> **Revision comparison data**:

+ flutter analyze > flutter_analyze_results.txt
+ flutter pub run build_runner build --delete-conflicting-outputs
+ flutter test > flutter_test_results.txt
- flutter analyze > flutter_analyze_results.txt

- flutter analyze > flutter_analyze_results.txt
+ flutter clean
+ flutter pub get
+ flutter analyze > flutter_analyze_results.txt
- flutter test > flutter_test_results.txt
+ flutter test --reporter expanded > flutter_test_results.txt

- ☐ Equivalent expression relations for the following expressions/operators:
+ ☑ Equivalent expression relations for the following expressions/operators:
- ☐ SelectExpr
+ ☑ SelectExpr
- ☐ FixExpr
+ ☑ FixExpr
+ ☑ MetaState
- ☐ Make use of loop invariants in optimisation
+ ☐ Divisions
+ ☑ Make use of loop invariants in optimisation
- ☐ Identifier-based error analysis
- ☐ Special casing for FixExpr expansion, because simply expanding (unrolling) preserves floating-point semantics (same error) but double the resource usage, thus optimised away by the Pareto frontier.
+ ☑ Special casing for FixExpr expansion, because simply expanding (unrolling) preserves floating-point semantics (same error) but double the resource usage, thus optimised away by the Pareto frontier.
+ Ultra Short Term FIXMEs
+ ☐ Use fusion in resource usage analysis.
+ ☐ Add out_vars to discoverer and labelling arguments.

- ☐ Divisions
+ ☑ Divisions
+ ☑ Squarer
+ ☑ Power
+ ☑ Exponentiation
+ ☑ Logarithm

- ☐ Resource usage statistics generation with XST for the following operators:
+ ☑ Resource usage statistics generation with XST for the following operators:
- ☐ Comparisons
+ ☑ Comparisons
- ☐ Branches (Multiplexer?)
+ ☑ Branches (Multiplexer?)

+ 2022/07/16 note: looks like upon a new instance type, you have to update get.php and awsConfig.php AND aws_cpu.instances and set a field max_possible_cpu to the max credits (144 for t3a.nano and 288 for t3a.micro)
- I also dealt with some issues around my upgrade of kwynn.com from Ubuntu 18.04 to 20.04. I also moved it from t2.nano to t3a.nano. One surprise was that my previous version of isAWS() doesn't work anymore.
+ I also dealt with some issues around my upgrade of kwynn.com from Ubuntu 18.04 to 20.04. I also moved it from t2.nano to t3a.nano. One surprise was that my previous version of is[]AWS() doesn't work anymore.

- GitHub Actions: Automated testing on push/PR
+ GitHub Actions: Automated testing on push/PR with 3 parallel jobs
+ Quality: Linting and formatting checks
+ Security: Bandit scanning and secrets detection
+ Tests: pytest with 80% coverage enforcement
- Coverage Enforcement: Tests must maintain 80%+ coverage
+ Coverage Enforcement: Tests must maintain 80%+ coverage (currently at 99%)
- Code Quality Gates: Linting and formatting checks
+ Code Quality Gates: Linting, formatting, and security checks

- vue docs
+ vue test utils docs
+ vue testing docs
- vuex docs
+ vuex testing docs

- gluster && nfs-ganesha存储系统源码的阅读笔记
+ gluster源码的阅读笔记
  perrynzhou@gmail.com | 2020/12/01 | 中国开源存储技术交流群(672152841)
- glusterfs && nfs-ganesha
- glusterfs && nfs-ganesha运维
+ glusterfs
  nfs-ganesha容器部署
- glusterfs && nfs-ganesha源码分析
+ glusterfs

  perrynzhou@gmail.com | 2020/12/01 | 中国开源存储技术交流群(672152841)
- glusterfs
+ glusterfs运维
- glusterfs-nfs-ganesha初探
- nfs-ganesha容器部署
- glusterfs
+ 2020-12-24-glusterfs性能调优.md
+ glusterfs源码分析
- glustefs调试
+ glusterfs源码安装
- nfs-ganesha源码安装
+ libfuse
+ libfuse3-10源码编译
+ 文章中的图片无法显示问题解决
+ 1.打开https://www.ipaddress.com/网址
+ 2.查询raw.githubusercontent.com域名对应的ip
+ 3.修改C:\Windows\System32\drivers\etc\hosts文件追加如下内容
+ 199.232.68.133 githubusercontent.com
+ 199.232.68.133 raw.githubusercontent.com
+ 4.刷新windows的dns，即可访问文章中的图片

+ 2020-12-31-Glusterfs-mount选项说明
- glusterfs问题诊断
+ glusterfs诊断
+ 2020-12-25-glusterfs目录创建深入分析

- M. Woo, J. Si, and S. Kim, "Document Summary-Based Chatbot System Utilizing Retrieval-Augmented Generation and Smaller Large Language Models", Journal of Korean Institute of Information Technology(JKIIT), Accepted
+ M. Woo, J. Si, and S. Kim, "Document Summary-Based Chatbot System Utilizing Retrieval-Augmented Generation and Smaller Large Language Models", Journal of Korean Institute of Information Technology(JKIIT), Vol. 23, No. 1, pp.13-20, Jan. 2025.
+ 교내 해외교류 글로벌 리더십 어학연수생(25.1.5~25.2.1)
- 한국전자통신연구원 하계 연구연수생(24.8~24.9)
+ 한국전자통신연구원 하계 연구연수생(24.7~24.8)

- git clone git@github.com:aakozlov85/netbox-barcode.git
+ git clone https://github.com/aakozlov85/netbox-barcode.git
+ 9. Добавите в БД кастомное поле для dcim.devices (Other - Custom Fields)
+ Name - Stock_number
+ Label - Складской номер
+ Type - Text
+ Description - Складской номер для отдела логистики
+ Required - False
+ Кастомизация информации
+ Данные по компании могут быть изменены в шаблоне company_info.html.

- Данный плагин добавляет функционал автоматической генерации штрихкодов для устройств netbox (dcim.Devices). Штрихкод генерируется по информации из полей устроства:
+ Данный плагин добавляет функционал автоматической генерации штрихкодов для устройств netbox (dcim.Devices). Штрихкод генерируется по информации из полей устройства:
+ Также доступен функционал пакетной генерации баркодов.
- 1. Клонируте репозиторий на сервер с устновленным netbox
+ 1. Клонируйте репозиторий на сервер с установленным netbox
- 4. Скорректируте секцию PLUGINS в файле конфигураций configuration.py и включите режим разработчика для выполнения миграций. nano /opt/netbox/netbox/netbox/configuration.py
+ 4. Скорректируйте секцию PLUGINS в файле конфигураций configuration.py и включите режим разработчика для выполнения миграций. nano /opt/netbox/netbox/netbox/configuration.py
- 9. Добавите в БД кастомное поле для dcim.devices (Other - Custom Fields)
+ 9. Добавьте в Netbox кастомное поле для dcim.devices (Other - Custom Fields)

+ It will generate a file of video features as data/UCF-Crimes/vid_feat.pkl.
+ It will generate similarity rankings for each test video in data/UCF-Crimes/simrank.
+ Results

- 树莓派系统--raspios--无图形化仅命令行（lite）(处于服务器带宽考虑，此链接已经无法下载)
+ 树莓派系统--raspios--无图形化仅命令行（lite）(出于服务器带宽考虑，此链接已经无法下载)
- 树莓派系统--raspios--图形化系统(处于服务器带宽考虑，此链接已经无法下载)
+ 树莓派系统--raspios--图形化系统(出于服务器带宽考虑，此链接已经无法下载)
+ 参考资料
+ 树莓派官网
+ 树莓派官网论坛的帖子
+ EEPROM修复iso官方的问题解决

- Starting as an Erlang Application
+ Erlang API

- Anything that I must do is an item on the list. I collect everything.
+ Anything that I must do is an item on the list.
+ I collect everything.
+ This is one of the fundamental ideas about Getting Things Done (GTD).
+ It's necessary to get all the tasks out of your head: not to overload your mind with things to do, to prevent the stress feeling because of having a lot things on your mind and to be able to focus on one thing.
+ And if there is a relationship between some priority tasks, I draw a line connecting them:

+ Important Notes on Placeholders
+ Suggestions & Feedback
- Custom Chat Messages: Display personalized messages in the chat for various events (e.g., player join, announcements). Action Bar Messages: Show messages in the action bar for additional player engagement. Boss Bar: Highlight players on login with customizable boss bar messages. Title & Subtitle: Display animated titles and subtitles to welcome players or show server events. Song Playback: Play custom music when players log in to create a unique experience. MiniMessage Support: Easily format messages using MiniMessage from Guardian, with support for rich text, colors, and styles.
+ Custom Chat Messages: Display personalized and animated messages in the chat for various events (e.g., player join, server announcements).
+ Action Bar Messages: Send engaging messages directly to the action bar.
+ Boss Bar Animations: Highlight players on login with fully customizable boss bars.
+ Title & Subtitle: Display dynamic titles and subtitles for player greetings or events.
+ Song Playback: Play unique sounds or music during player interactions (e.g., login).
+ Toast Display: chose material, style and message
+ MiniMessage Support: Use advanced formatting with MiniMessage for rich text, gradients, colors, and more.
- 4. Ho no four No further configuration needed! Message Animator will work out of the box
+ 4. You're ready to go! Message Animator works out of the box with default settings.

> **Task objective**:
Determine, please, how many lines hold "will" in the records, and give that number by itself.

> **Answer space**:
3